Activity
Read through the lines below and copy the ones holding the string "none".

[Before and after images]
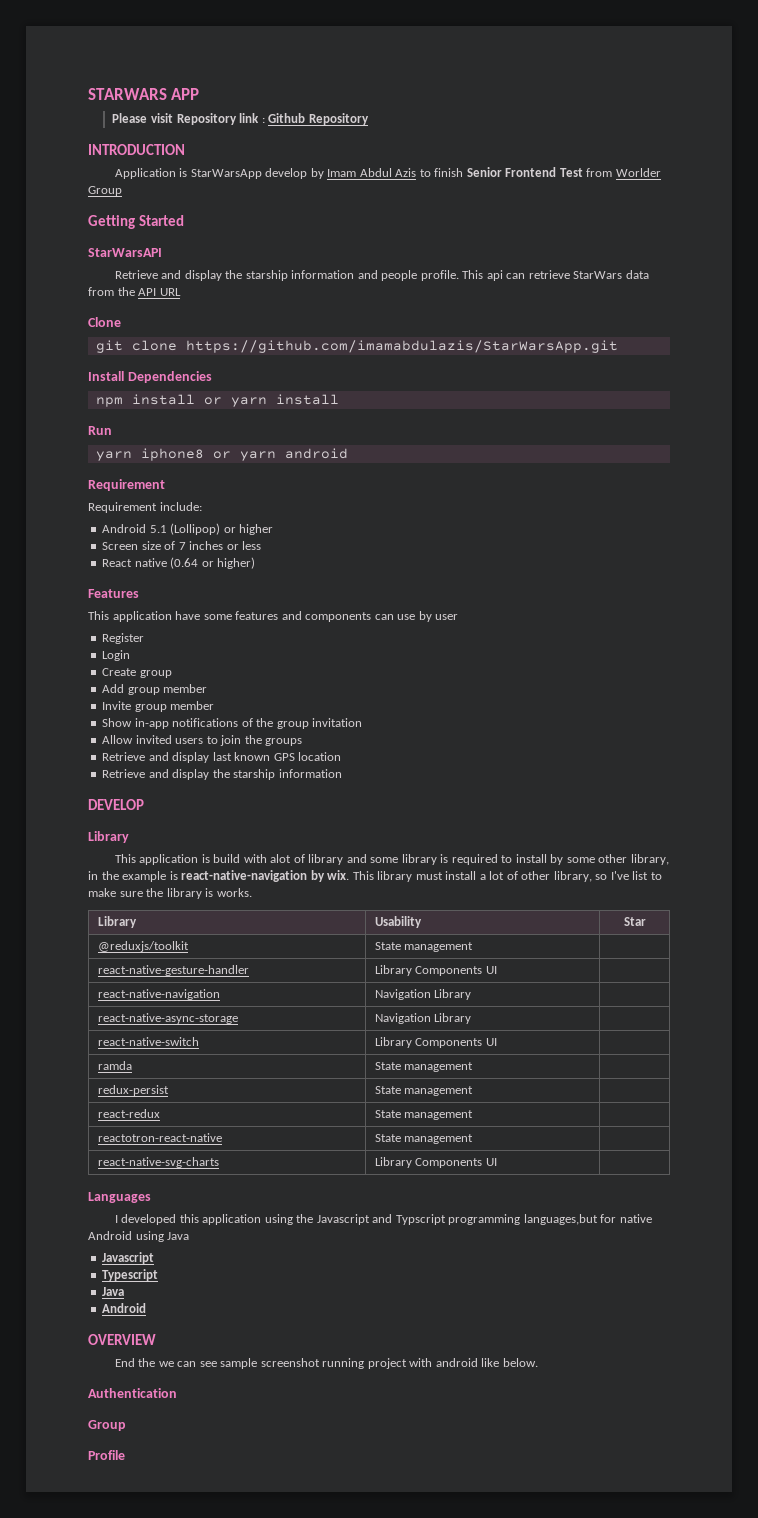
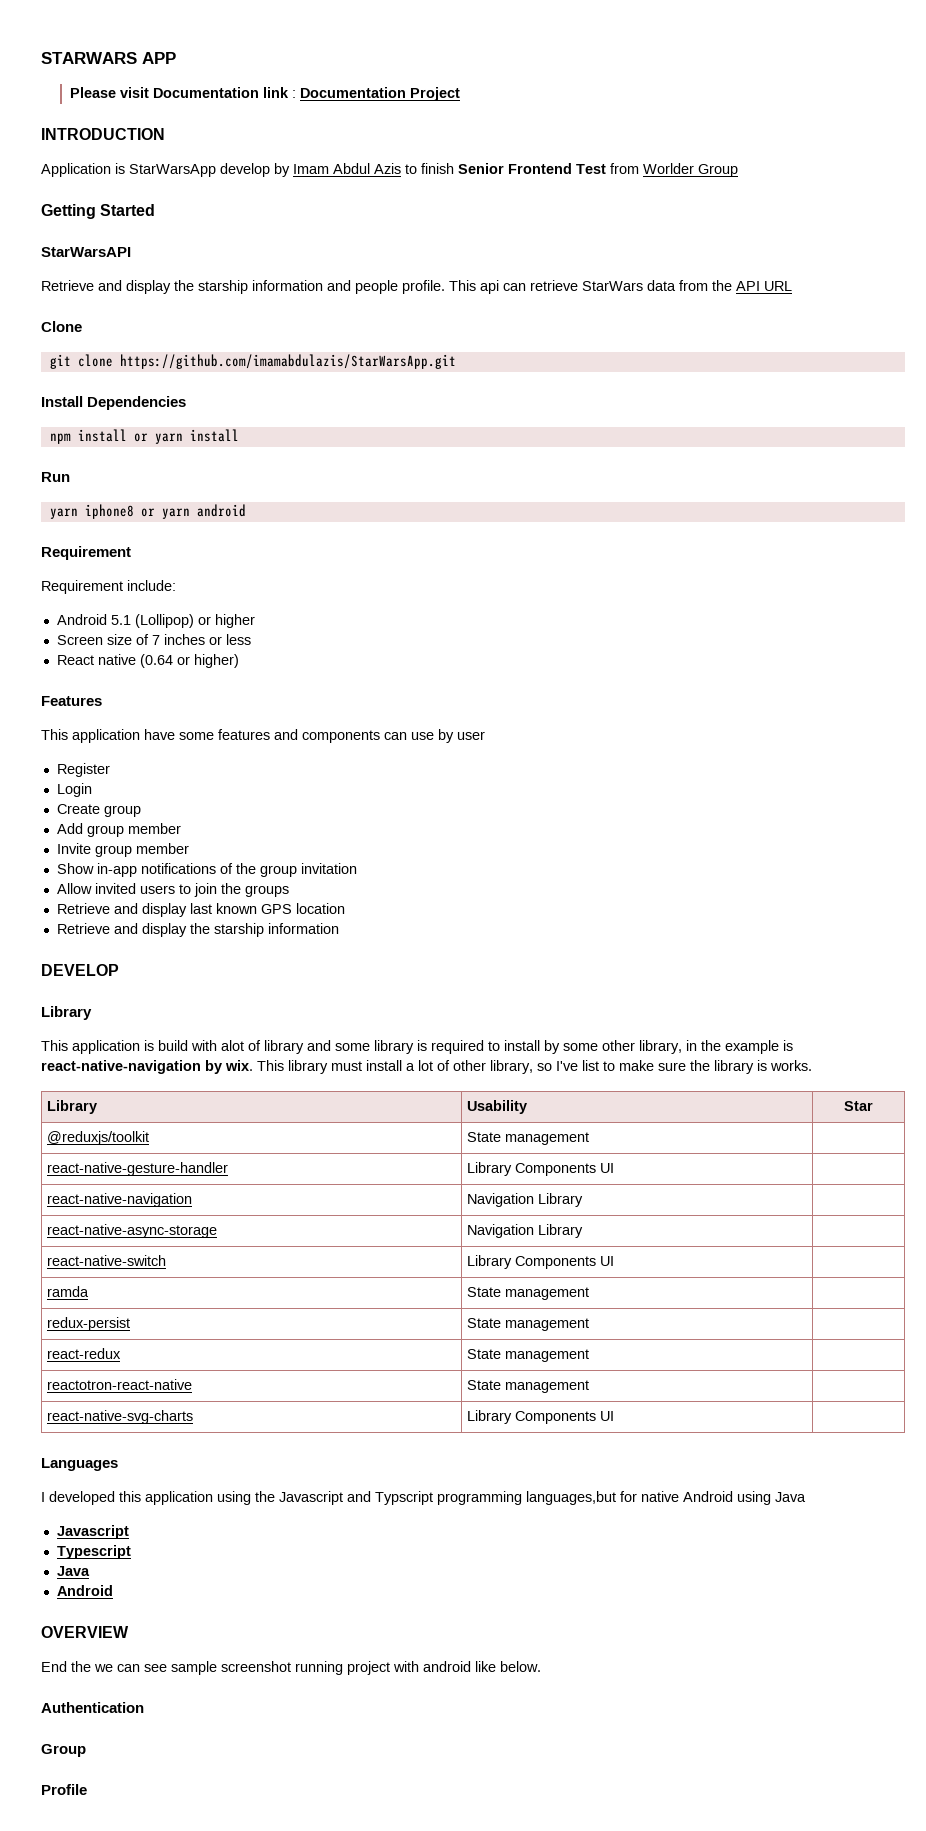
[176,113,237,125] Repository -> [152,87,259,98] Documentation
[268,113,369,125] Github Repository -> [299,87,460,101] Documentation Project

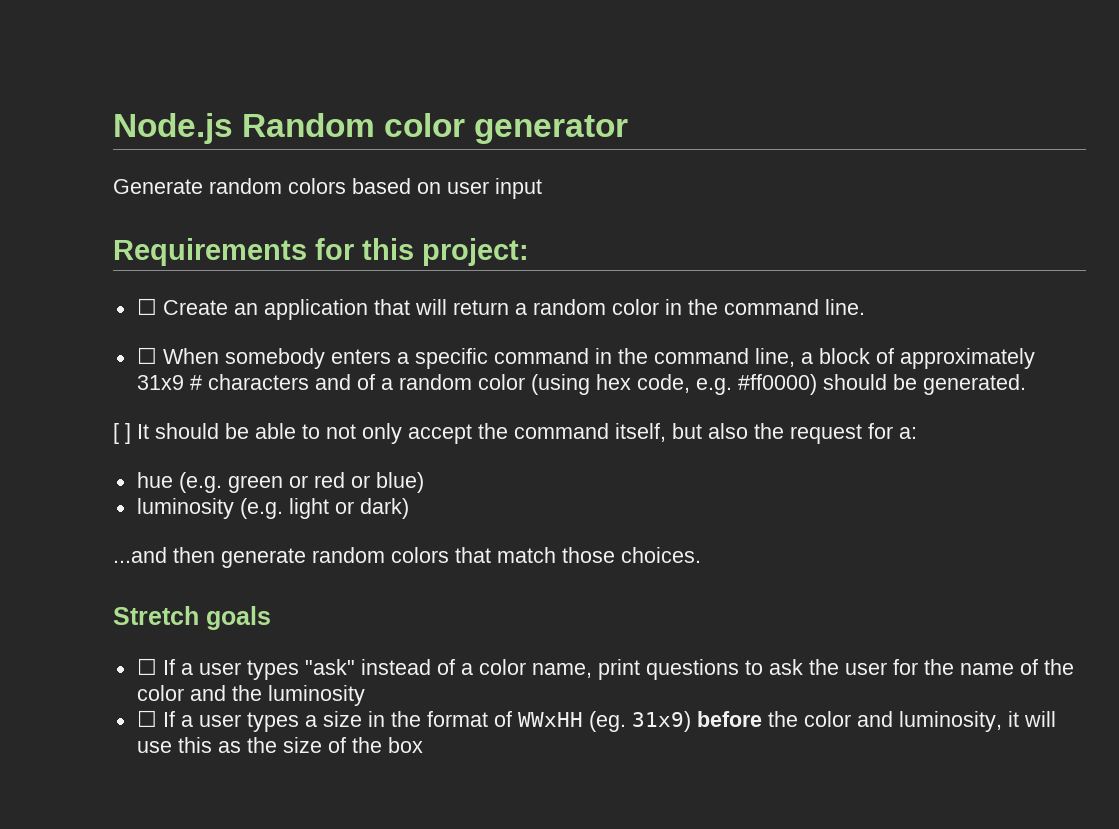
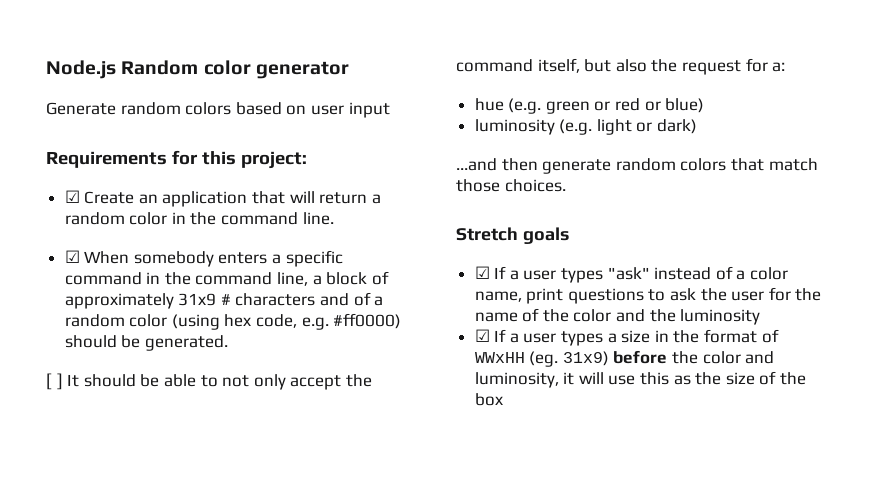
[136,298,157,315] ☐ -> [64,190,80,203] ☑
[136,347,157,364] ☐ -> [64,250,80,263] ☑
[136,658,157,675] ☐ -> [474,266,490,279] ☑
[136,710,157,727] ☐ -> [474,329,490,342] ☑

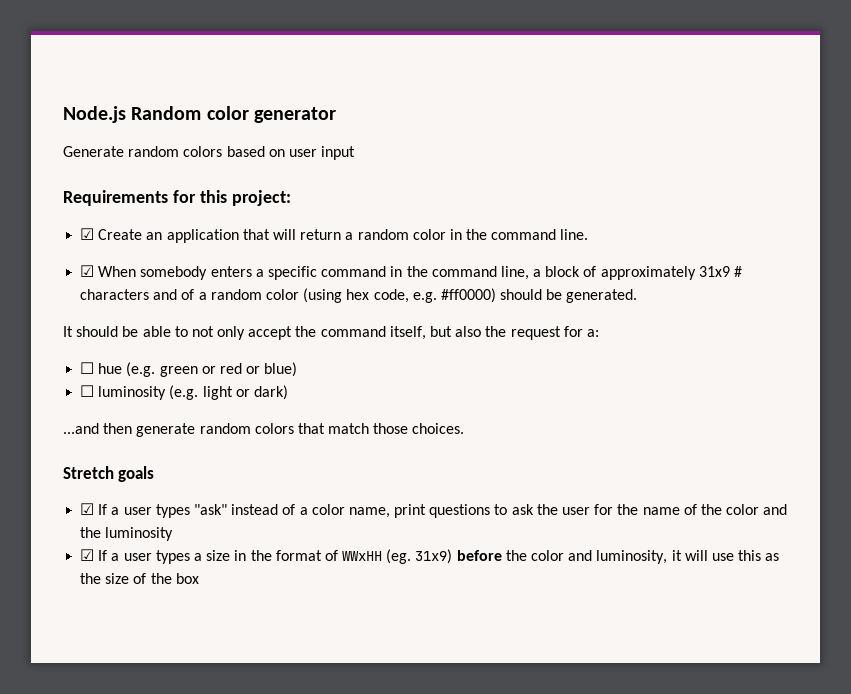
[46,373,63,390] [ ] -> (638, 296) none
(786, 67) none -> [80,362,95,374] ☐
(705, 105) none -> [80,385,95,397] ☐

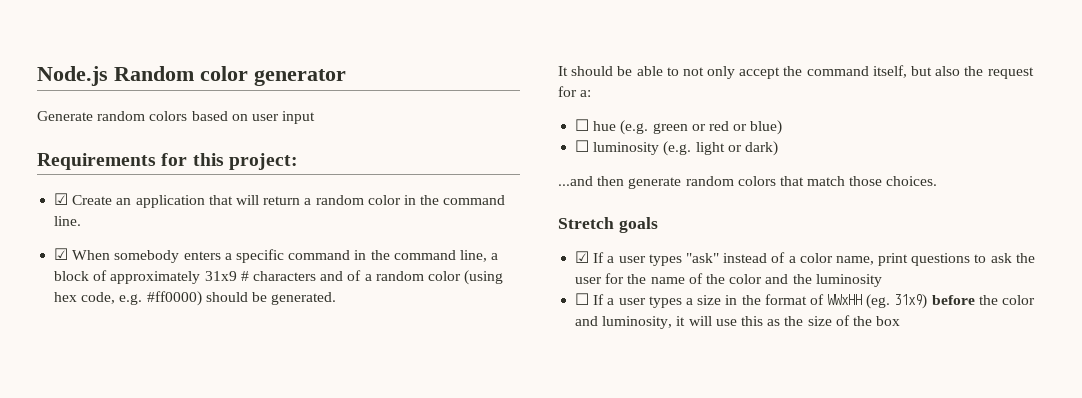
[80,549,95,561] ☑ -> [575,293,590,305] ☐

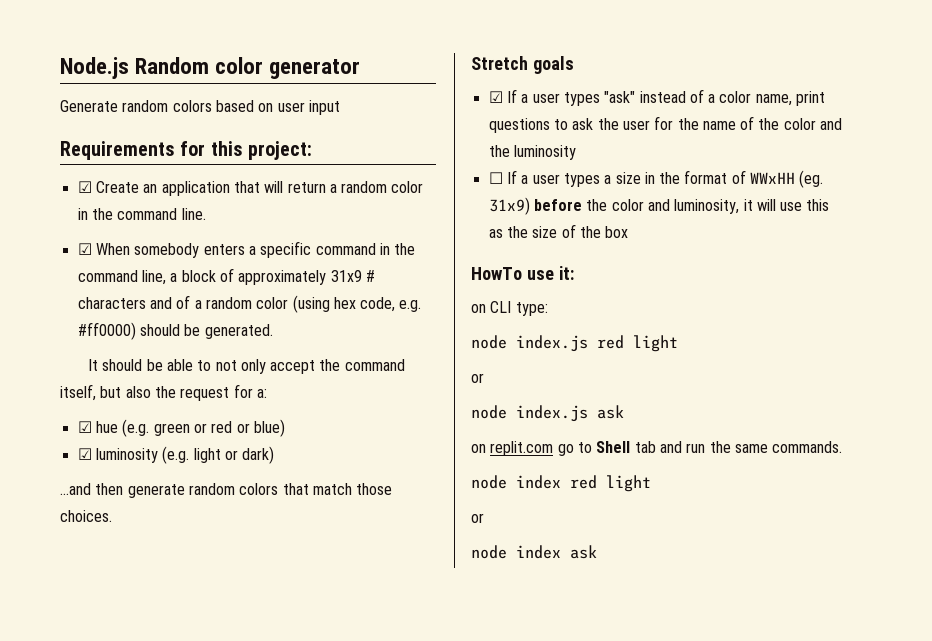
[575,119,590,131] ☐ -> [77,421,92,433] ☑
[575,140,590,152] ☐ -> [77,448,92,460] ☑
(901, 321) none -> [471,266,574,280] [471,301,548,316] [471,335,678,352] [471,373,484,383] [471,405,624,422] [471,441,843,456] [471,475,651,492] [471,513,484,523] [471,545,597,559] // HowTo use it: // on CLI type: // node index.js red light // or // node index.js ask // on replit.com go to Shell tab and run the same commands. // node index red light // or // node index ask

Response area
[46,373,63,390] [ ] -> (638, 296) none
(786, 67) none -> [80,362,95,374] ☐
(705, 105) none -> [80,385,95,397] ☐
(901, 321) none -> [471,266,574,280] [471,301,548,316] [471,335,678,352] [471,373,484,383] [471,405,624,422] [471,441,843,456] [471,475,651,492] [471,513,484,523] [471,545,597,559] // HowTo use it: // on CLI type: // node index.js red light // or // node index.js ask // on replit.com go to Shell tab and run the same commands. // node index red light // or // node index ask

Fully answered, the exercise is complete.